Transcribe all of the records word for word, but omit the pictures.
▼
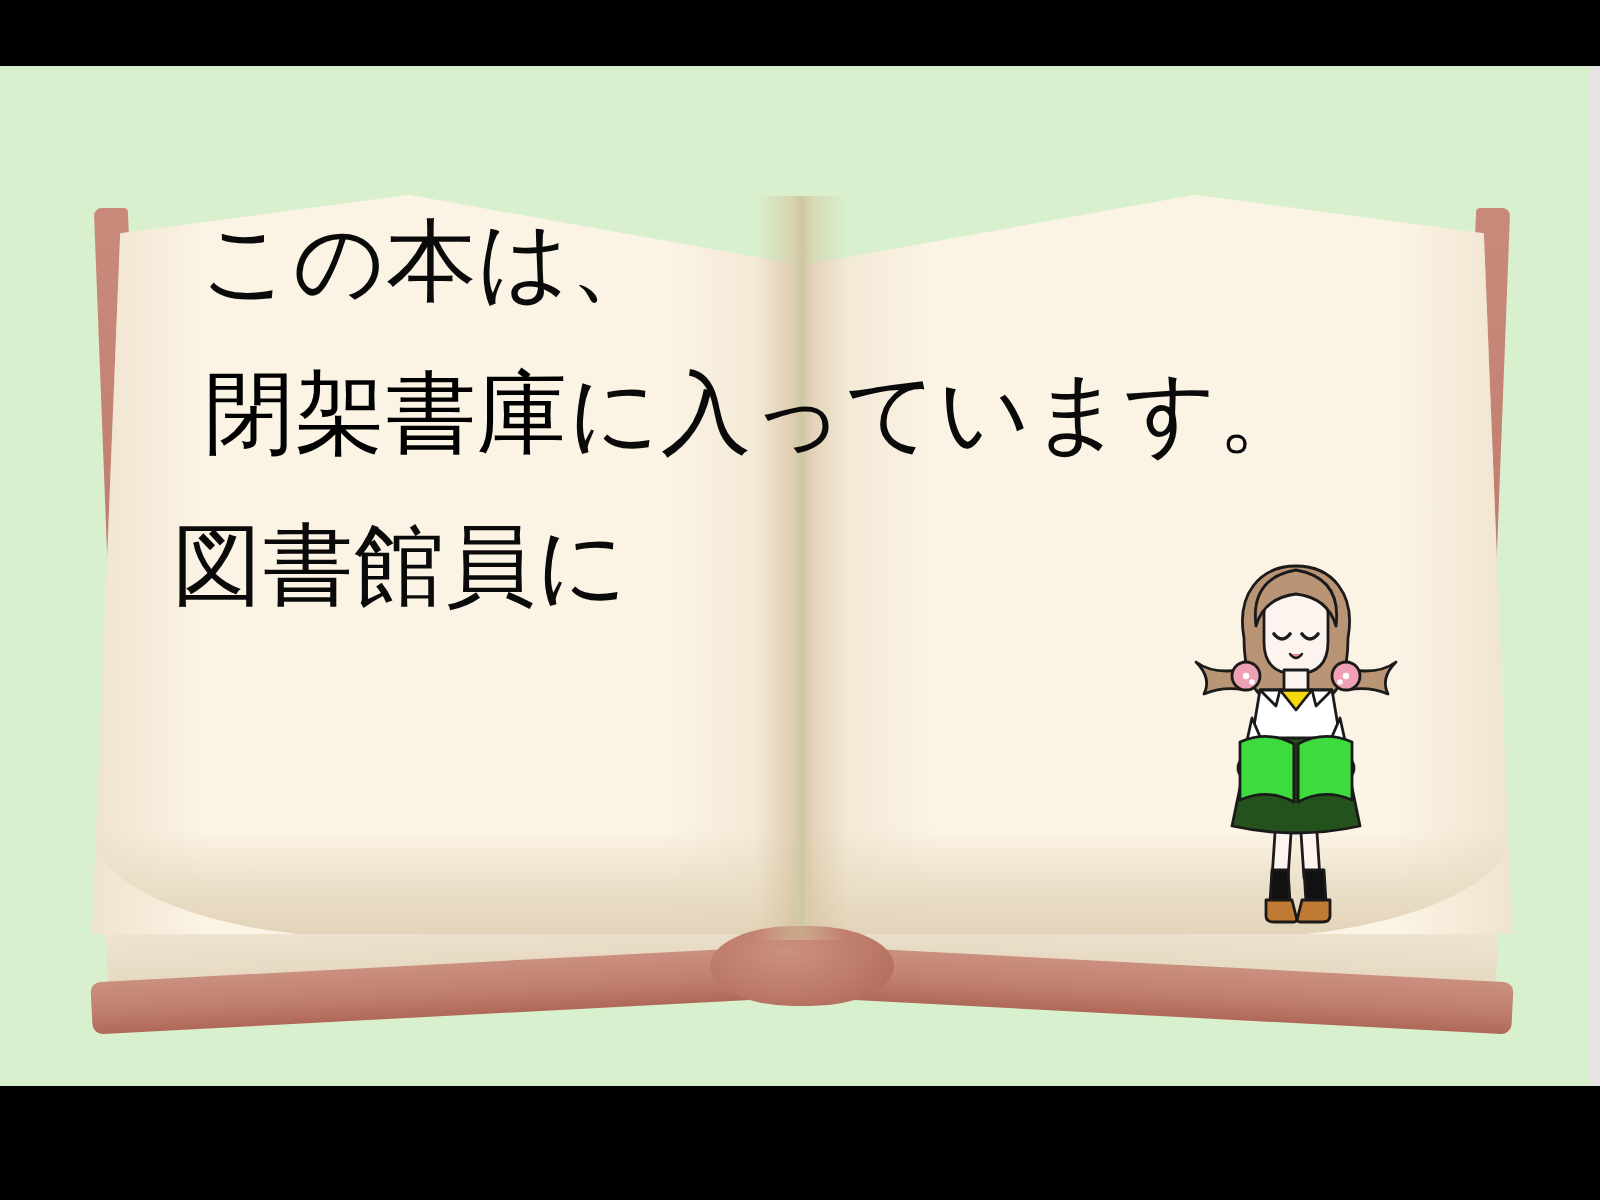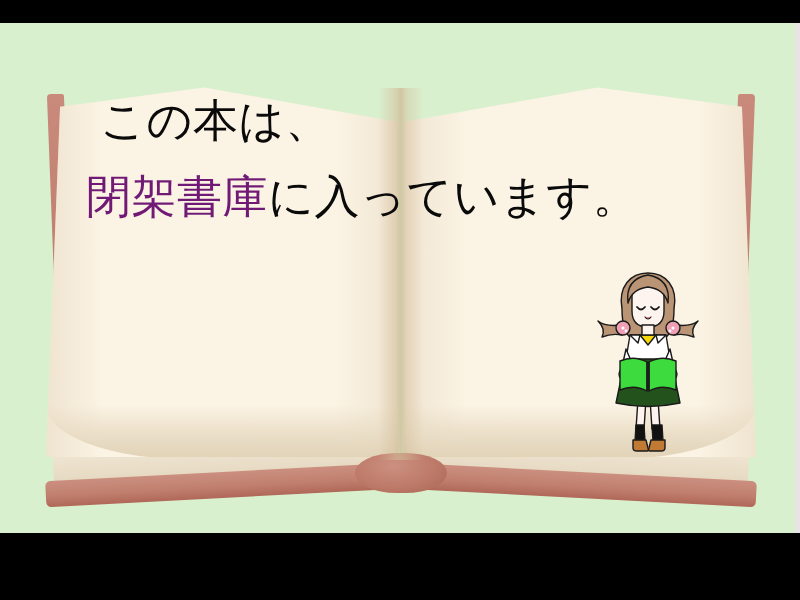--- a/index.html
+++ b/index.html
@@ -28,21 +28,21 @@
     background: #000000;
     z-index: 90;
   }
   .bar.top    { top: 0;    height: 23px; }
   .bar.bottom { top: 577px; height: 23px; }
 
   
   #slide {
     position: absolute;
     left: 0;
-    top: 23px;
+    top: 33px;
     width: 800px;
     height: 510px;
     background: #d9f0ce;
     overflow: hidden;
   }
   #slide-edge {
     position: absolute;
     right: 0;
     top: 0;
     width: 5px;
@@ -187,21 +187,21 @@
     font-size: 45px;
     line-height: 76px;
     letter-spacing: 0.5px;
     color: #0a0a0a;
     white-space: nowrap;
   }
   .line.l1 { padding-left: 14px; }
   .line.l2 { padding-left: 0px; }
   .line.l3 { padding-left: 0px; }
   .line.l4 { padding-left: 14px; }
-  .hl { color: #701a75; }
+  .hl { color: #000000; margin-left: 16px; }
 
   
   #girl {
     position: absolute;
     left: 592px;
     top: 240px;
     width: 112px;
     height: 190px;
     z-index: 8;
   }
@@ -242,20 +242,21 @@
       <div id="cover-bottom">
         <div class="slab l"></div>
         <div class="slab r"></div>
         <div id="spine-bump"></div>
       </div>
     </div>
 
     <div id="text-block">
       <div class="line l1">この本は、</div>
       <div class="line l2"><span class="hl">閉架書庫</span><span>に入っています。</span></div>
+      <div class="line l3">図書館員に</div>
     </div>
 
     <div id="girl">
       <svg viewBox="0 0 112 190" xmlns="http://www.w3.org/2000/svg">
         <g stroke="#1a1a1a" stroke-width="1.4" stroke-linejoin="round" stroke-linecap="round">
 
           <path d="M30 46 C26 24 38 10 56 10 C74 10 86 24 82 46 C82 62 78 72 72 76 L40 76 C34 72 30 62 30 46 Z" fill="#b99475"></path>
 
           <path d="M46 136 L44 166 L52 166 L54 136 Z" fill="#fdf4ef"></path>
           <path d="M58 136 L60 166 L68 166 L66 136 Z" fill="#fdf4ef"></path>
▲
- **Expected answer**:
--- a/index.html
+++ b/index.html
@@ -28,21 +28,21 @@
     background: #000000;
     z-index: 90;
   }
   .bar.top    { top: 0;    height: 23px; }
   .bar.bottom { top: 577px; height: 23px; }
 
   
   #slide {
     position: absolute;
     left: 0;
-    top: 23px;
+    top: 33px;
     width: 800px;
     height: 510px;
     background: #d9f0ce;
     overflow: hidden;
   }
   #slide-edge {
     position: absolute;
     right: 0;
     top: 0;
     width: 5px;
@@ -187,21 +187,21 @@
     font-size: 45px;
     line-height: 76px;
     letter-spacing: 0.5px;
     color: #0a0a0a;
     white-space: nowrap;
   }
   .line.l1 { padding-left: 14px; }
   .line.l2 { padding-left: 0px; }
   .line.l3 { padding-left: 0px; }
   .line.l4 { padding-left: 14px; }
-  .hl { color: #701a75; }
+  .hl { color: #000000; margin-left: 16px; }
 
   
   #girl {
     position: absolute;
     left: 592px;
     top: 240px;
     width: 112px;
     height: 190px;
     z-index: 8;
   }
@@ -242,20 +242,21 @@
       <div id="cover-bottom">
         <div class="slab l"></div>
         <div class="slab r"></div>
         <div id="spine-bump"></div>
       </div>
     </div>
 
     <div id="text-block">
       <div class="line l1">この本は、</div>
       <div class="line l2"><span class="hl">閉架書庫</span><span>に入っています。</span></div>
+      <div class="line l3">図書館員に</div>
     </div>
 
     <div id="girl">
       <svg viewBox="0 0 112 190" xmlns="http://www.w3.org/2000/svg">
         <g stroke="#1a1a1a" stroke-width="1.4" stroke-linejoin="round" stroke-linecap="round">
 
           <path d="M30 46 C26 24 38 10 56 10 C74 10 86 24 82 46 C82 62 78 72 72 76 L40 76 C34 72 30 62 30 46 Z" fill="#b99475"></path>
 
           <path d="M46 136 L44 166 L52 166 L54 136 Z" fill="#fdf4ef"></path>
           <path d="M58 136 L60 166 L68 166 L66 136 Z" fill="#fdf4ef"></path>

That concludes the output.